How lop sided and diminished you seemed
sunk, there in the armchair,
and perplexing, your grey and balding head, as I
knowing your intellect and sitting opposite
sensed its emptiness, while you, stared and stared
at nothing in particular.
And how incongruous your impeccable dress,
as waist coated and in ignorance of me
you raised your glass, studied its impenetrable depth
and gulped it down: gulp, after gulp, after gulp.
"Here's to us! Who's like us?" was what you said,
before again lapsing into muteness.
And how through the evening and long night, hapless,
you shaped my soul.
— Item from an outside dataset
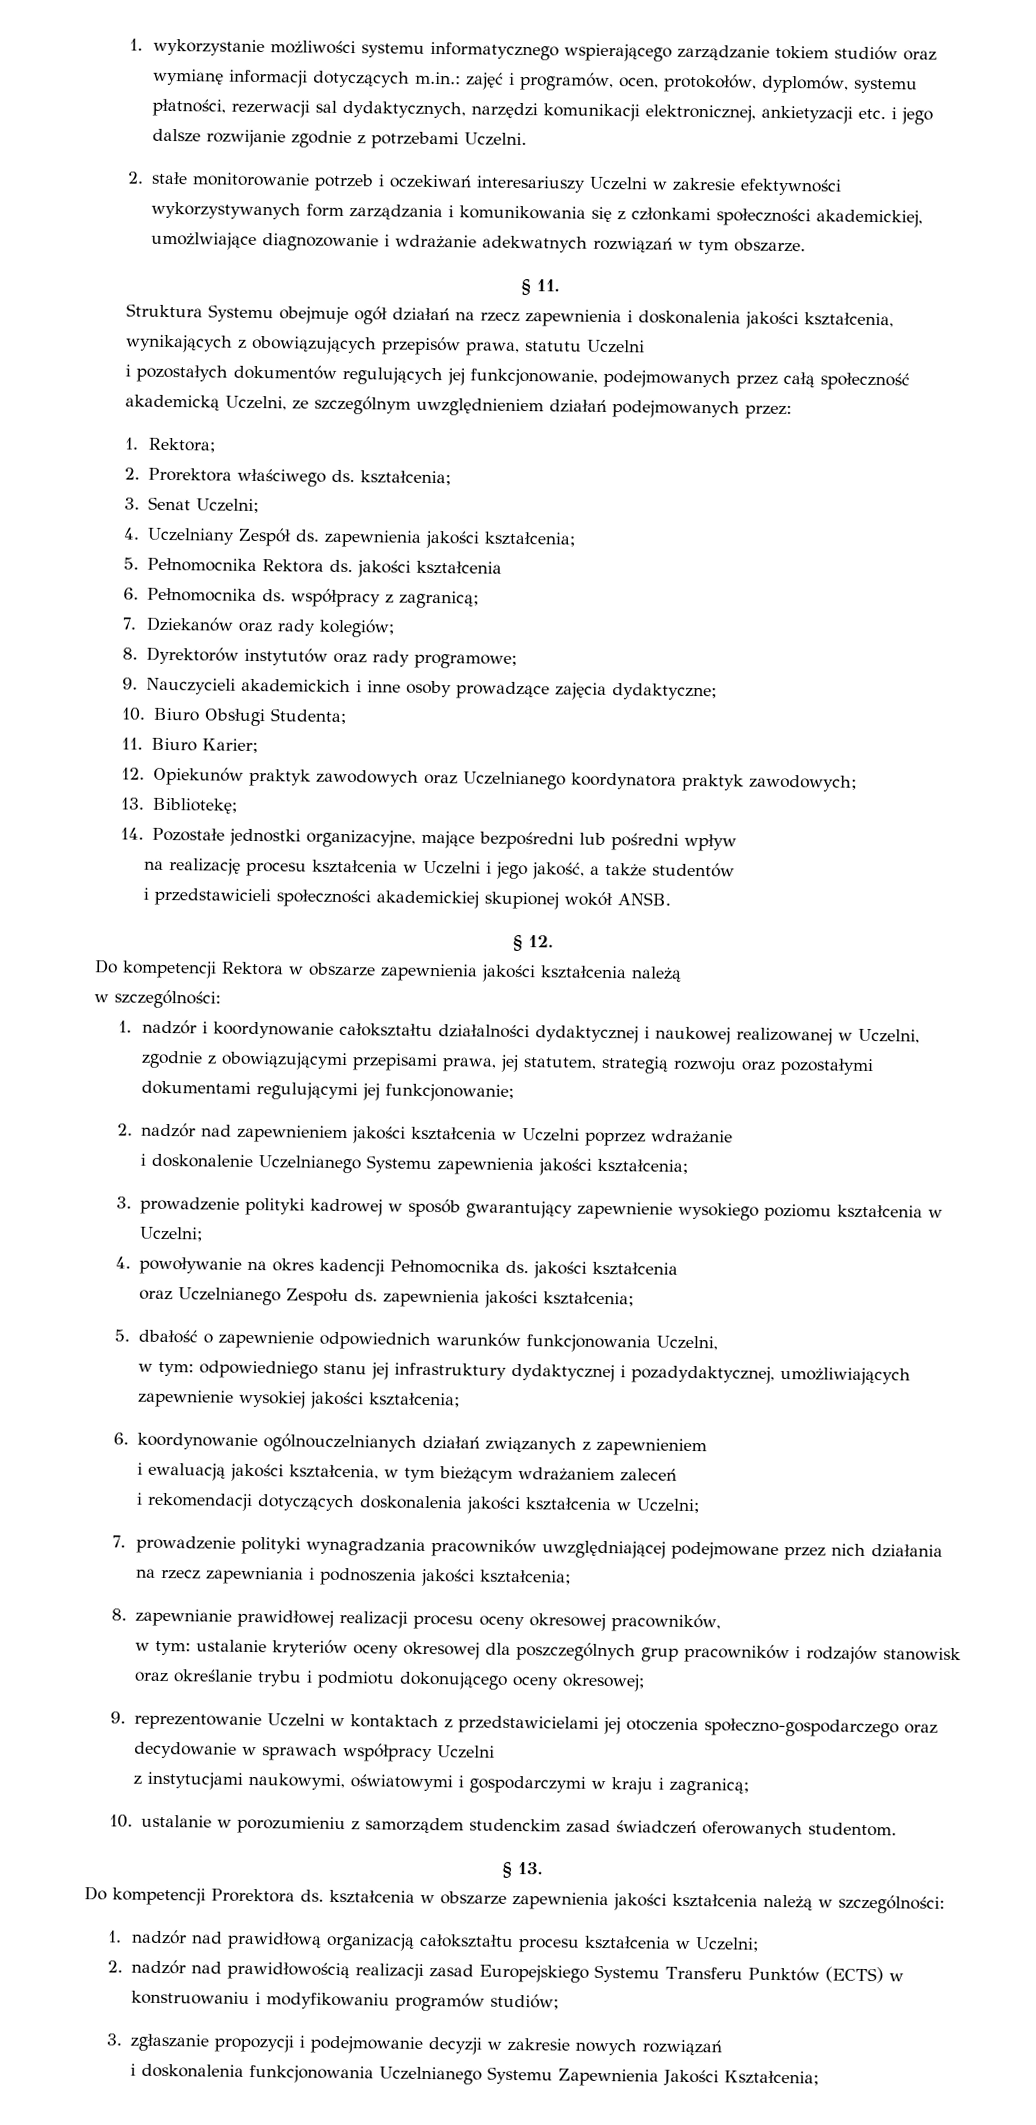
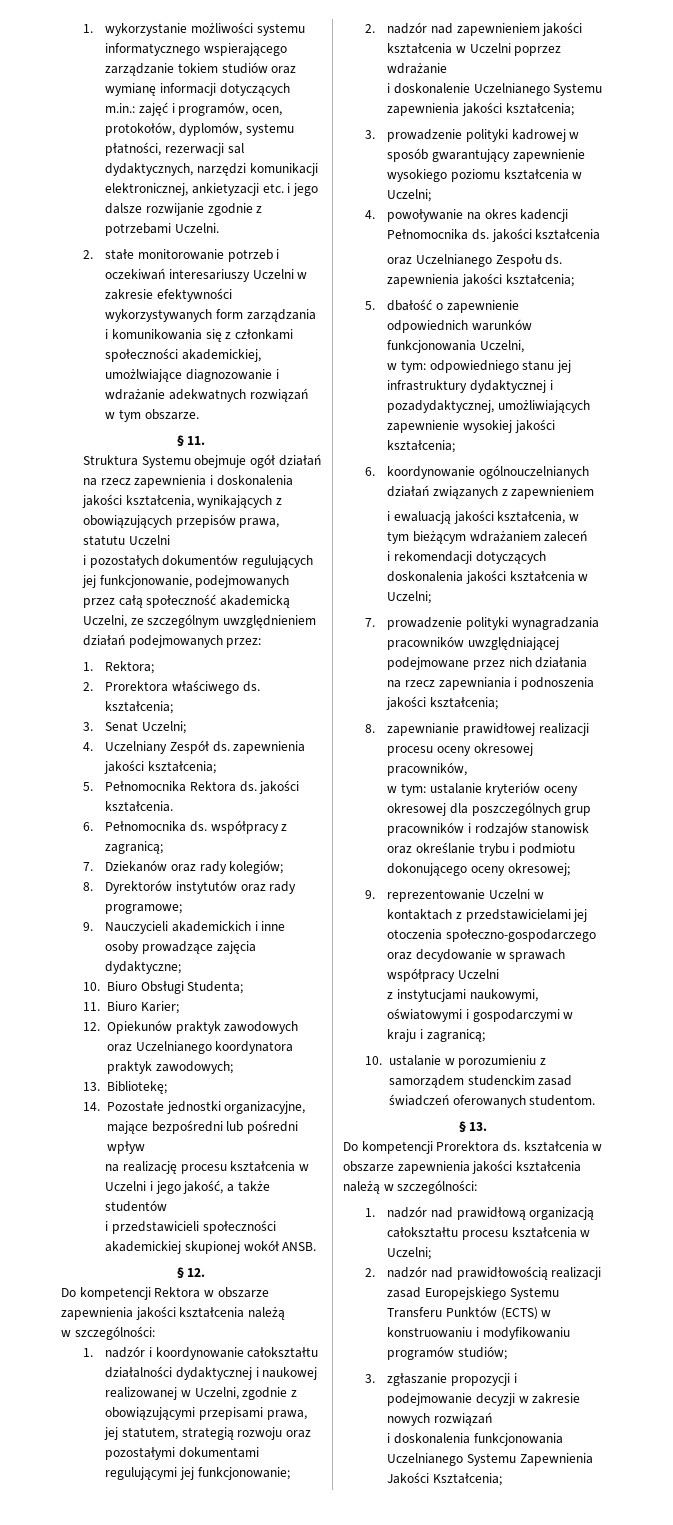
- 5. Pełnomocnika Rektora ds. jakości kształcenia
+ 5. Pełnomocnika Rektora ds. jakości kształcenia.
As I unfeeling, minded you,
and found in the pedimented sideboard,
life! and a crafted beauty that would endure.
While you, raising your glass yet again, said,
"Up the rebels!" with a vigour that made you sway in your chair
before looking at me quizzically and asking:
"Am ... I right! or ... am I wrong?"
And I, not knowing who the rebels were, but humouring you said:
"You're right!"
"Of course I'm right!" you blathered.
And how unfeeling my handshake, when clasping me,
you a comrade said:
"Put it there. It weighs a tonne!" and asked
with unstoppable drunken mischief:
"What ... weighs ... a tonne?"
How gallant and shrewd my reply.
"I don't know what it is that weighs a tonne
but whatever it is it weighs a tonne anyhow."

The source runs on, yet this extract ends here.